Why Must We Hate?

Politics – 2021

Getting elected used to be about telling voters how they would benefit.  “Two cars in every garage, a chicken in every pot” was Herbert Hoover’s successful 1928 election slogan.  Obama’s slogans of “Yes We Can” and “Change We Can Believe In,” promised voters a better future. In the heat of battle, John McCain said of his opponent Barack Obama in 2008:   “He’s a decent family man, a citizen that I just happen to have disagreements with on fundamental issues, and that’s what this campaign is all about.”

But that’s not our politics in 2021.  We are not about two candidates with “disagreements…on fundamental issues”. Rather, we are about one candidate who is represented as “Good”, and one candidate who obviously is “Evil”. 

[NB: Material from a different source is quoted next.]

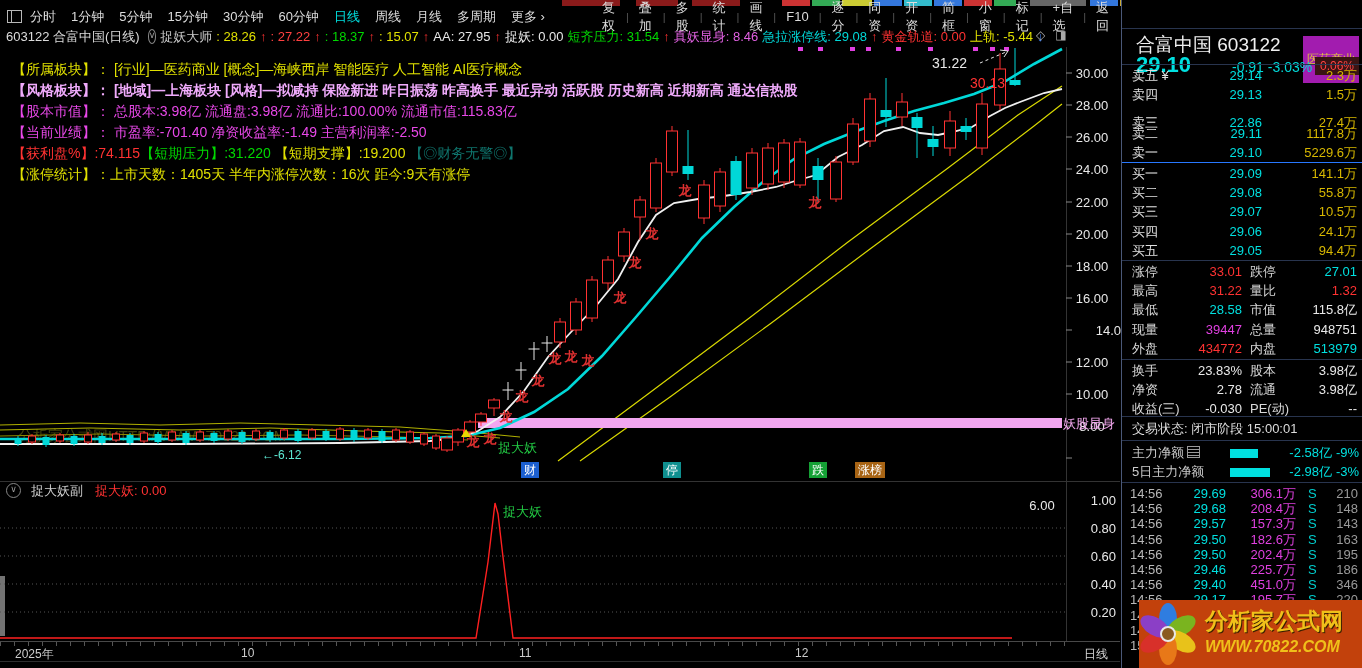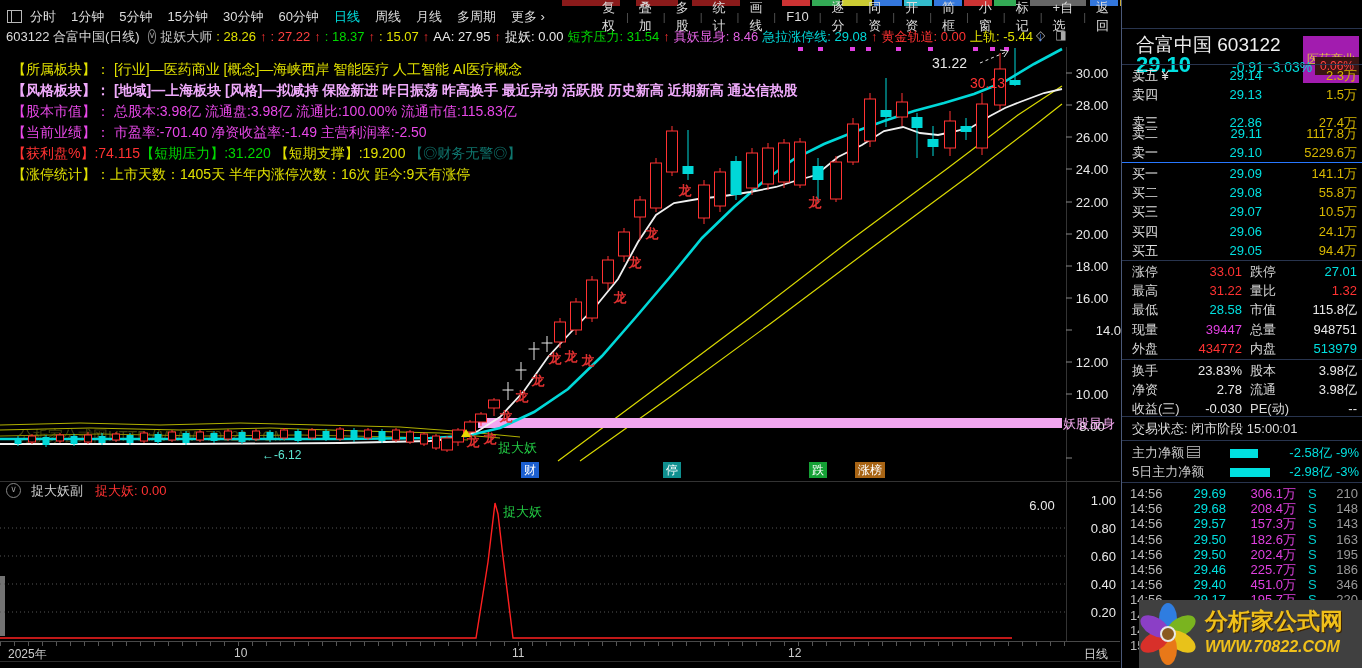"分析家公式网" #wm { background: #404040 -> #c2410c }
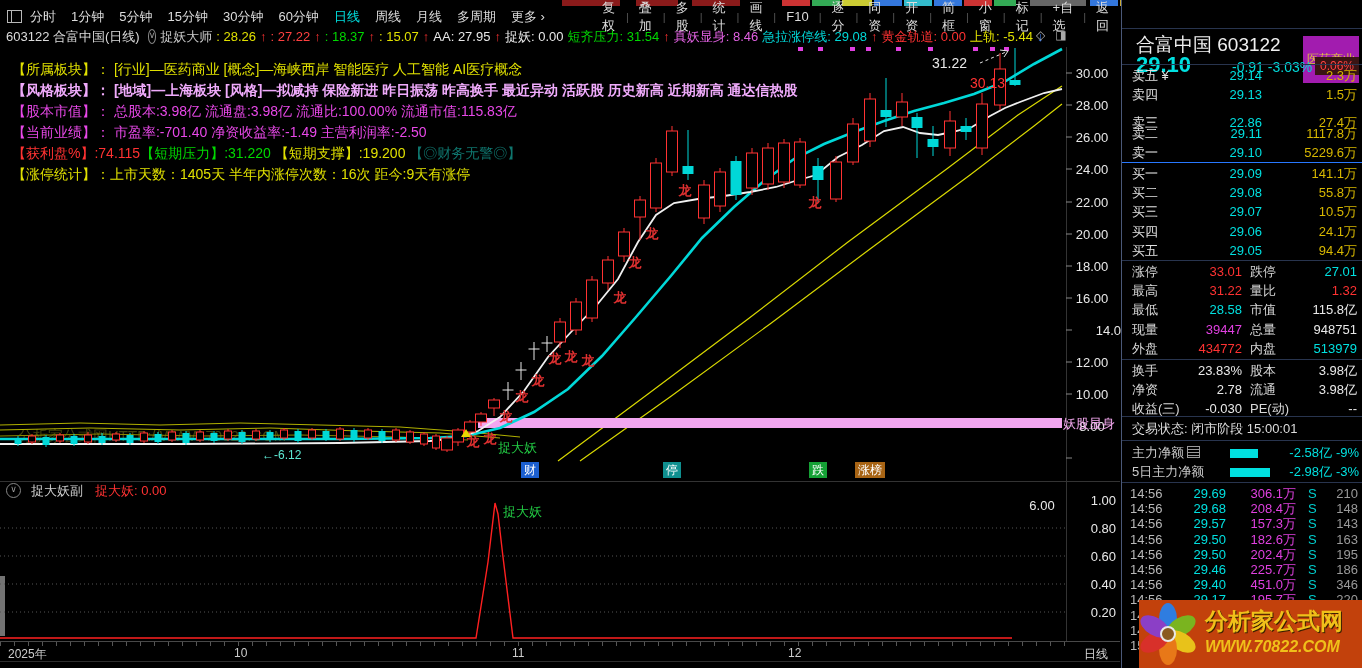"2025年" #xaxis div.lb { margin-left: none -> 7px }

It’s not that there wasn’t ugly campaigning before this past decade.  In the election of 1800, the first truly contested Presidential campaign, one Federalist newspaper said about Democratic-Republican Thomas Jefferson:

 “(He)writes aghast the truths of God’s words; who makes not even a profession of Christianity; who is without Sabbaths; without the sanctuary, and without so much as a decent external respect for the faith and worship of Christians.”  

Talk about “Evil”!

But today it’s not just in campaigns.  Or maybe it’s that campaigning never seems to end.  There is no respite from election to election, no time when the legislature can, behind closed doors, work the magic of “sausage making” legislation and get things done for the Nation.  Now it’s all politics, all “Good” and “Evil”, all the time.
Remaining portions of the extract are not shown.